Your daughter’s developmental delay is the very, very beginning of you becoming a mother. You’ve loved her for the last six months, but you weren’t her mother yet. Not really. Because being a mother isn’t about knowing what to do based on those endless hours you spend poring over the internet, plagued by your neurosis. Being a mother is about love, and it’s about acceptance. And until you can really look at yourself and say, “My child is different, and I love her exactly the way she is,” you’re not a mom. You’re just practicing.If your daughter hadn’t been born different, it might have been years before you really, truly became a mother. You would have accepted her, but the acceptance would have been superficial and empty-- acceptance of an idea of who she should be, not an acceptance of who she actually is. How can anyone say that they really love someone, if they want to change who that person is? How can you really say that you’re a mother, if the child you really love is an expectation—not a reality?
There are so many wonderful things in your future, and your daughter’s developmental differences aren’t obstacles to that.

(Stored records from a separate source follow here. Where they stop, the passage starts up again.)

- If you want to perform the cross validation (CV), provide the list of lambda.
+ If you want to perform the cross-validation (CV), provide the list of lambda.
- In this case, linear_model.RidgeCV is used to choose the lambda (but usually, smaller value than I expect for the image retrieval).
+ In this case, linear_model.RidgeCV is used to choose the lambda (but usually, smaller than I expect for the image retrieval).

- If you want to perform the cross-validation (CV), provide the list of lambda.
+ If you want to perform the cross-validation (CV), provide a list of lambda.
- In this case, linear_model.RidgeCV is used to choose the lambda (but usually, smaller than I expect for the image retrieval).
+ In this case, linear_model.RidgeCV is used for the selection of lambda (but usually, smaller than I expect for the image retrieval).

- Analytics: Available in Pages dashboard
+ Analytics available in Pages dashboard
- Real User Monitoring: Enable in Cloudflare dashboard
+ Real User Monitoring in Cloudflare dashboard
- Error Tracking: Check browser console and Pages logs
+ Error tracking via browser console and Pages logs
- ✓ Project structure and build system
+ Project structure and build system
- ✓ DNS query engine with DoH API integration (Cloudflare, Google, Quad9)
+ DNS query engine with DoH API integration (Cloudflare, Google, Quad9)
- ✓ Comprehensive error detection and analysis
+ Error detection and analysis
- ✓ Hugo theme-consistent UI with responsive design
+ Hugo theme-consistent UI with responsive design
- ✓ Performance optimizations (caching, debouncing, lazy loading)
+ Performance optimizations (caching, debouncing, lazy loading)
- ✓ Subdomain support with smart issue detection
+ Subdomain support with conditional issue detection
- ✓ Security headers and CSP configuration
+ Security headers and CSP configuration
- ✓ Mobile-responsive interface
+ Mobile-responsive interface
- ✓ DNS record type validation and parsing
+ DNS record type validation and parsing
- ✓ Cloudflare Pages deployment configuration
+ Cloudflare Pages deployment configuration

They are catalysts for it. That early babbling? She’ll say her first word in just a month and sentences won’t be far behind. Later, she’s going to spend hours upon hours talking to you about cats and dinosaurs and magic and love. That clumsiness? It’s perfect. You’re not going to have to struggle to keep up with her, or worry about her climbing your countertops. All those things that just make her seem… odd? Oh, Juniper. That’s the best of the best of it. She will be wonderful. You will love her, and you will love her differences, and you will not want to change a single thing about her.One day, you will bring a little baby boy into the world, and it will be entirely different because you will have already learned this critically important lesson. You will already know how to be a mom, and when you meet him, his soft little body in your arms and his fuzzy black hair against your fingertips, you won’t fall in love with an expectation of who he is. You will fall in love with anything and everything that he may become. You will know the most important lesson a mother can possibly know: that your job of creating your child is over when they are born, and that your task from then forward is to discover them. You will be a better mother because of the lessons your older child taught you.We have a long, long way to go. Neither of our children are anywhere near the difficult ages of adolescence, and both of them are happy and healthy, and the biggest challenges we have in parenthood are almost certainly waiting for us down the road. These are days that we will remember as the happiest: when she was a bouncing ball of energy nearing seven years old, and when he was a thoughtful little cuddle-bear who loved touch-and-feel books and lullabies. Things will be hard, one day, but that day isn’t yet, for me or for you. Right now, from your world in 2008 and my world in 2015, we are both looking at the good times. Enjoy them while they last, and I’ll do my best to do the same.This isn’t the end. It’s the beginning of something wonderful and magical.